We are very lucky within the region, that we are able to offer very private locations, we can control the airspace and due to the nature of what happens on SPTA we can provide a worthwhile location for any type of production.”
The 1917 production team also worked closely with Landmarc and other land owners to ensure that filming had no lasting impact on the landscape, ecosystems or local wildlife.
But it’s not just the South West that was lucky enough to accommodate the production. Gayle Woodruffe at Northern Film + Media (NFM), North East England’s creative industries development agency, talks about the opportunities a high calibre feature can bring to the area:
“Amazing to have a feature film of the calibre of 1917 film in our region in June last year after approaching us over 18 months previously looking for locations. NFM and Tees Valley Screen worked with them looking at a number of potential sites for filming.

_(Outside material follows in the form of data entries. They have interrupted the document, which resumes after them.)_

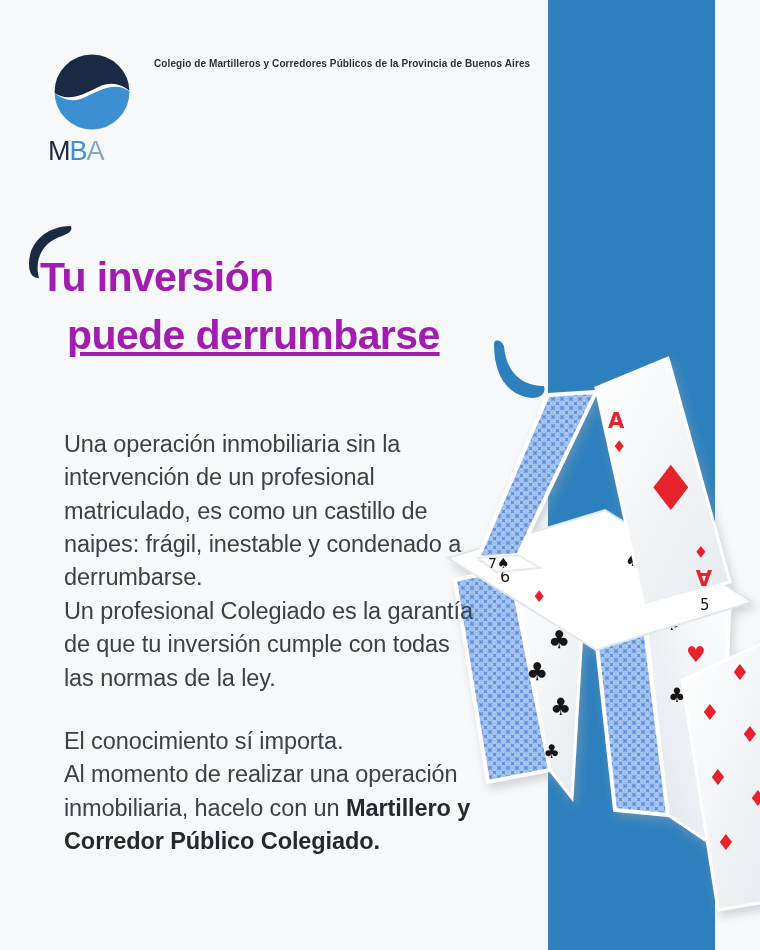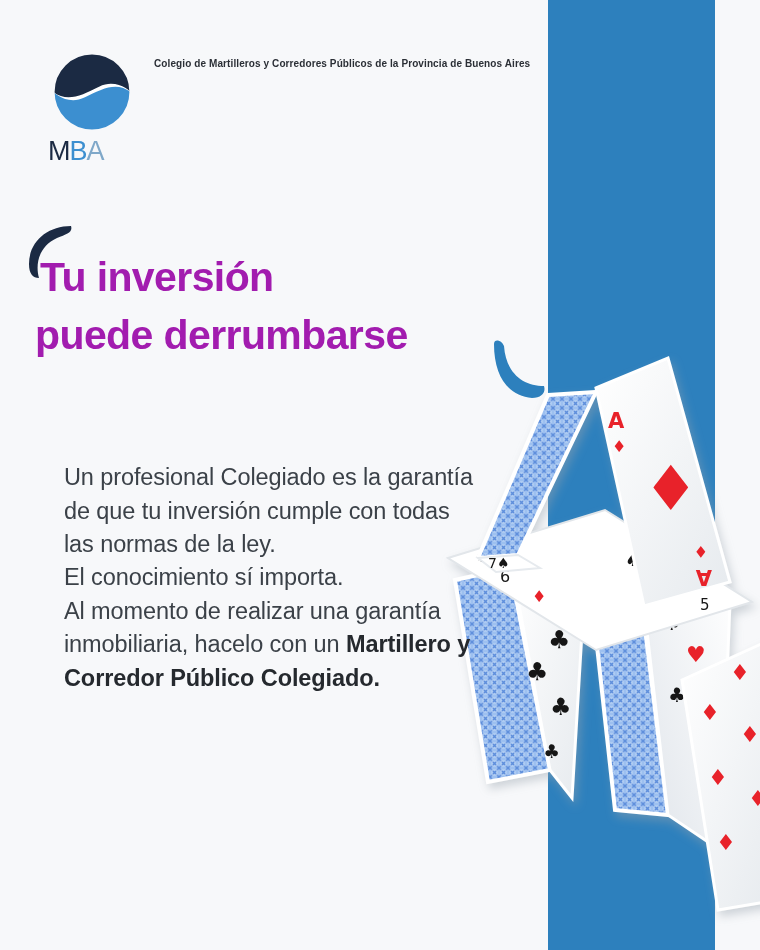--- a/index.html
+++ b/index.html
@@ -92,21 +92,21 @@
   .title-line {
     font-size: 41px;
     font-weight: 700;
     color: #a21caf;
     letter-spacing: -0.6px;
     line-height: 1.42;
     position: relative;
     z-index: 3;
   }
   .title-line.l1 { padding-left: 40px; }
-  .title-line.l2 { padding-left: 35px; }
+  .title-line.l2 { padding-left: 67px; text-decoration: underline; }
 
   .quote-dark {
     position: absolute;
     left: 27px;
     top: -24px;
     width: 46px;
     height: 56px;
     z-index: 1;
   }
   .quote-blue {
@@ -127,21 +127,21 @@
     z-index: 4;
   }
 
   .para {
     font-size: 23.5px;
     line-height: 1.42;
     color: #3b4148;
     font-weight: 400;
     letter-spacing: -0.1px;
   }
-  .para + .para { }
+  .para + .para { margin-top: 30px; }
   .para b { font-weight: 700; color: #25292e; }
 
   
   .card-house {
     position: absolute;
     left: 400px;
     top: 210px;
     width: 380px;
     height: 740px;
     z-index: 2;
@@ -266,22 +266,22 @@
     </svg>
     <div class="title-line l1">Tu inversión</div>
     <div class="title-line l2">puede derrumbarse</div>
     <svg class="quote-blue" viewBox="0 0 58 62">
       <path d="M4,4 C4,36 18,56 42,58 C52,58 56,52 54,46 C34,46 16,34 14,6 C12,0 4,-2 4,4 Z" fill="#2d80bd"></path>
     </svg>
   </div>
 
   <div class="body-copy">
     <div class="para">
-      <br>
+      <span>Una operación inmobiliaria sin la intervención de un profesional matriculado, es como un castillo de naipes: frágil, inestable y condenado a derrumbarse.</span><br>
       <span>Un profesional Colegiado es la garantía de que tu inversión cumple con todas las normas de la ley.</span>
     </div>
     <div class="para">
       <span>El conocimiento sí importa.</span><br>
-      <span>Al momento de realizar una garantía inmobiliaria, hacelo con un </span><b>Martillero y Corredor Público Colegiado.</b>
+      <span>Al momento de realizar una operación inmobiliaria, hacelo con un </span><b>Martillero y Corredor Público Colegiado.</b>
     </div>
   </div>
 
 </div>
 
 </body></html>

Testament to those involved from the region who worked alongside the team, the feature, which was shrouded in secrecy, shot in the north east for 5 days, but in total the team took 35 days for prep, shoot and strike with approximately 250 crew working through the shoot. They shot at Grassholme Reservoir and Low Force in County Durham and Tees Barrage in Stockton on Tees. At the Tees Barrage they used the white water rafting course for filming a river scene and built a road next to it to achieve the required tracking shot.
Production of this type not only showcases the region and locations to a wide audience but creates and sustains employment, raises profile and contributes to the region’s economy.”
How does Creative England support production?
Creative England works closely with Local Authorities to maximise the economic benefits that feature film and high-end TV bring to the regions and aim to create a greater geographic spread of inward investment across the whole country. Charlotte Wood – our Production Liaison Officer for the South West – promotes filming activity and encourages productions to film in the area.
“Creative England is the first port of call for productions looking to film in England, outside of London. Our Production Services team offer free comprehensive support, alongside our Film Office partners and Regions and National networks, to facilitate film and high-end TV productions.
Salisbury Plain is a key location in the South West for productions looking for flexible outdoor space across a range of landscapes. 1917, is a fantastic example of the positive economic impact filming can bring to the regions.”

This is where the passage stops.